Hannah’s new novel is an homage to the extraordinary courage and endurance of Frenchwomen during World War II.
In 1995, an elderly unnamed widow is moving into an Oregon nursing home on the urging of her controlling son, Julien, a surgeon. This trajectory is interrupted when she receives an invitation to return to France to attend a ceremony honoring passeurs: people who aided the escape of others during the war. Cut to spring, 1940: Viann has said goodbye to husband Antoine, who's off to hold the Maginot line against invading Germans. She returns to tending her small farm, Le Jardin, in the Loire Valley, teaching at the local school and coping with daughter Sophie’s adolescent rebellion.
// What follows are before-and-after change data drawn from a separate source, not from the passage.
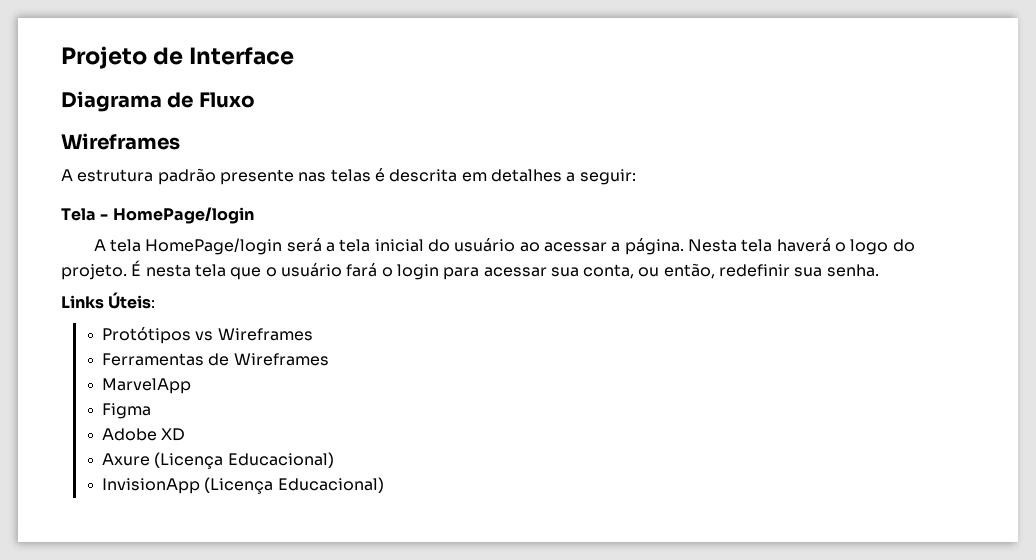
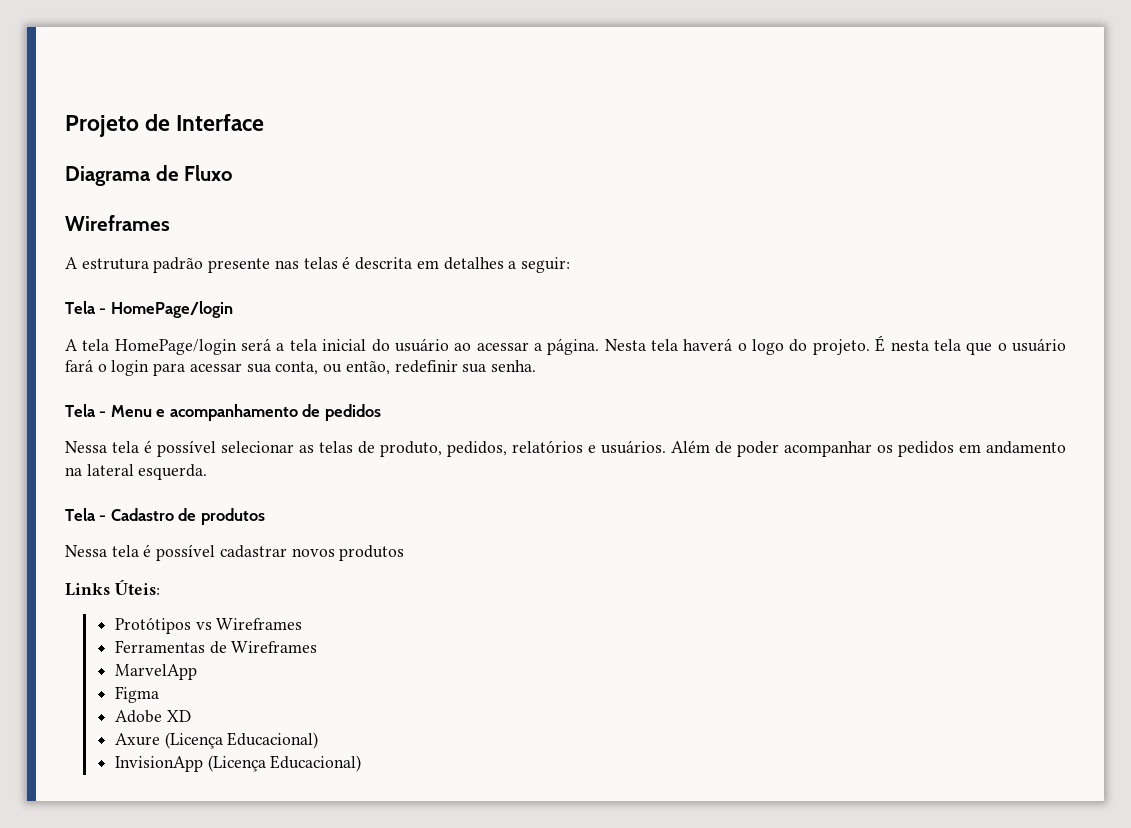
+ Tela - Menu e acompanhamento de pedidos
+ Nessa tela é possível selecionar as telas de produto, pedidos, relatórios e usuários. Além de poder acompanhar os pedidos em andamento na lateral esquerda.
+ Tela - Cadastro de produtos
+ Nessa tela é possível cadastrar novos produtos

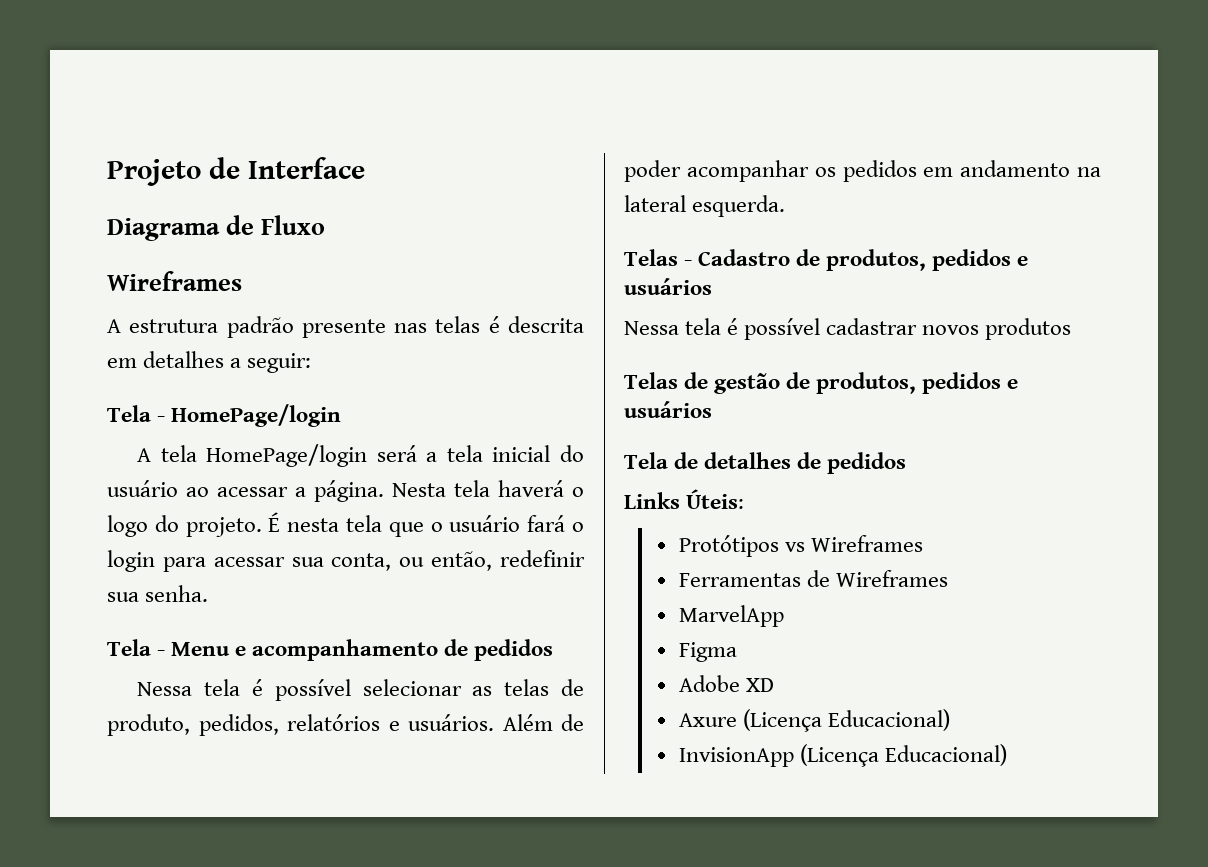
- Tela - Cadastro de produtos
+ Telas - Cadastro de produtos, pedidos e usuários
+ Telas de gestão de produtos, pedidos e usuários
+ Tela de detalhes de pedidos

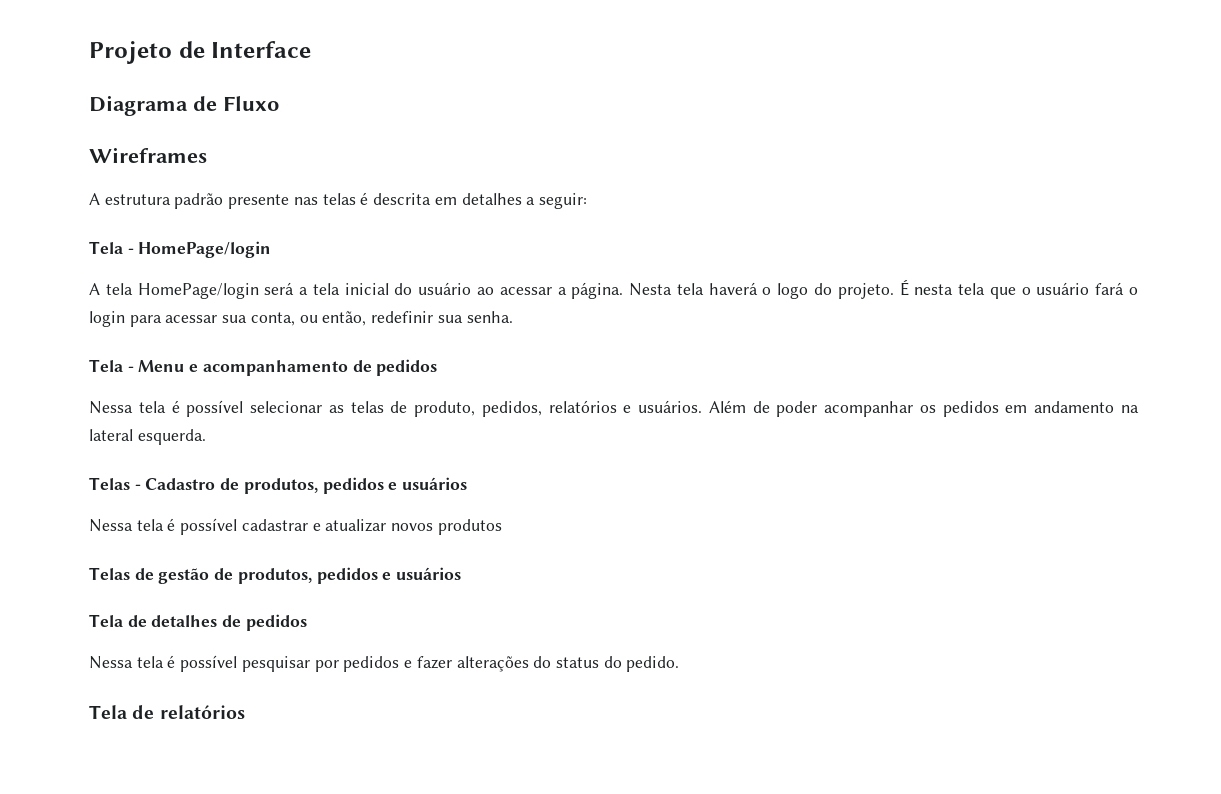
- Nessa tela é possível cadastrar novos produtos
+ Nessa tela é possível cadastrar e atualizar novos produtos
- Links Úteis:
- Protótipos vs Wireframes
- Ferramentas de Wireframes
- MarvelApp
- Figma
- Adobe XD
- Axure (Licença Educacional)
- InvisionApp (Licença Educacional)
+ Nessa tela é possível pesquisar por pedidos e fazer alterações do status do pedido.
+ Tela de relatórios

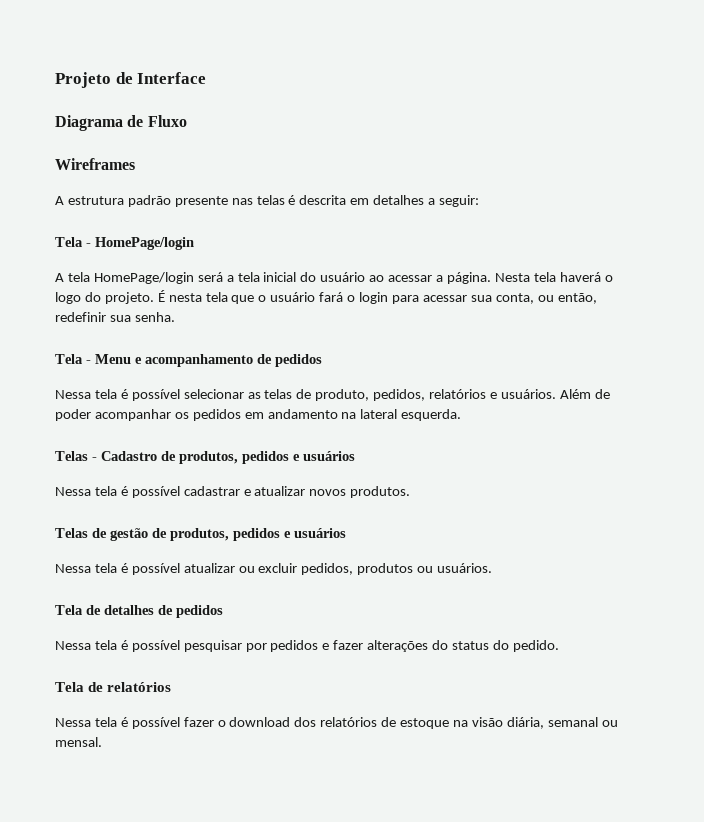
- Nessa tela é possível cadastrar e atualizar novos produtos
+ Nessa tela é possível cadastrar e atualizar novos produtos.
+ Nessa tela é possível atualizar ou excluir pedidos, produtos ou usuários.
+ Nessa tela é possível fazer o download dos relatórios de estoque na visão diária, semanal ou mensal.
Soon, that world is upended: The Germans march into Paris and refugees flee south, overrunning Viann’s land. Her long-estranged younger sister, Isabelle, who has been kicked out of multiple convent schools, is sent to Le Jardin by Julien, their father in Paris, a drunken, decidedly unpaternal Great War veteran. As the depredations increase in the occupied zone—food rationing, systematic looting, and the billeting of a German officer, Capt. Beck, at Le Jardin—Isabelle’s outspokenness is a liability. She joins the Resistance, volunteering for dangerous duty: shepherding downed Allied airmen across the Pyrenees to Spain. Code-named the Nightingale, Isabelle will rescue many before she's captured. Meanwhile, Viann’s journey from passive to active resistance is less dramatic but no less wrenching. Hannah vividly demonstrates how the Nazis, through starvation, intimidation and barbarity both casual and calculated, demoralized the French, engineering a community collapse that enabled the deportations and deaths of more than 70,000 Jews. Hannah’s proven storytelling skills are ideally suited to depicting such cataclysmic events, but her tendency to sentimentalize undermines the gravitas of this tale.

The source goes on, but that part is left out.